Crohn’s disease (CD) is an immune-mediated disease characterized by inflammation along the gastrointestinal tract. One in 3 people with CD will develop intestinal fibrosis requiring surgery within 10 years of diagnosis. Despite that, there are no treatments that target intestinal fibrosis directly. Our laboratory reported that mice deficient in the Src homology 2 domain-containing inositol polyphosphate 5´-phosphatase (SHIP-/-) develop spontaneous CD-like intestinal inflammation with arginase-dependent fibrosis. We also reported that increased arginase I activity in SHIP-/- macrophages was dependent on increased Class IA phosphatidylinositol 3-kinase (PI3K) p110δ activity. Based on this, we hypothesized that SHIP-/- mice develop fibrosis due to increased PI3Kp110δ activity. SHIP-/- mice were crossed with mice deficient in PI3Kp110δ activity (PI3Kp110δDA/DA). SHIP-/- PI3Kp110δDA/DA mice have reduced intestinal fibrosis compared to their SHIP-/- littermates including: reduced muscle thickening, vimentin+ mesenchymal cells, collagen deposition, arginase activity, and IL-4 levels. SHIP-/- mice were also treated with a PI3Kp110δ isoform-specific inhibitor, IC87114. Pharmacological inhibition of PI3Kp110δ activity also reduced the above parameters that are associated with intestinal fibrosis in SHIP-/- mice. Surprisingly, PI3Kp110δ deficiency or inhibition also reduced ileal inflammation and IL-1β production in the SHIP-/- ileum suggesting that PI3Kp110δ, and/or fibrosis itself, may contribute directly to inflammation. Our data suggest that SHIP-/- mice develop intestinal fibrosis that is driven by PI3Kp110δ activity.

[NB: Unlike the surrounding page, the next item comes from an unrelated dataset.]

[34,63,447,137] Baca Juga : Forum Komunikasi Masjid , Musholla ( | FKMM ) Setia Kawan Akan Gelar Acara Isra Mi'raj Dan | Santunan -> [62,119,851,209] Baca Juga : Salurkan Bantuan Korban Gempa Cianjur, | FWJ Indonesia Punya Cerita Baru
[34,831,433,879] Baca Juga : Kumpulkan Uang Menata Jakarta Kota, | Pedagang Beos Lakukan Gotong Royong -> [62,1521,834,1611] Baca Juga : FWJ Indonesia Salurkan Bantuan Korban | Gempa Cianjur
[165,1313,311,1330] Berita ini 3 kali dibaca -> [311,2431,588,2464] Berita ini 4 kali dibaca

Moreover, targeting PI3Kp110δ activity may be an effective strategy to reduce intestinal fibrosis in people with CD. Importantly, there are PI3Kp110δ isoform-specific inhibitors already licensed for use in people with certain leukemias and lymphomas, so this research may be rapidly translatable into an effective therapy for intestinal fibrosis in people with CD.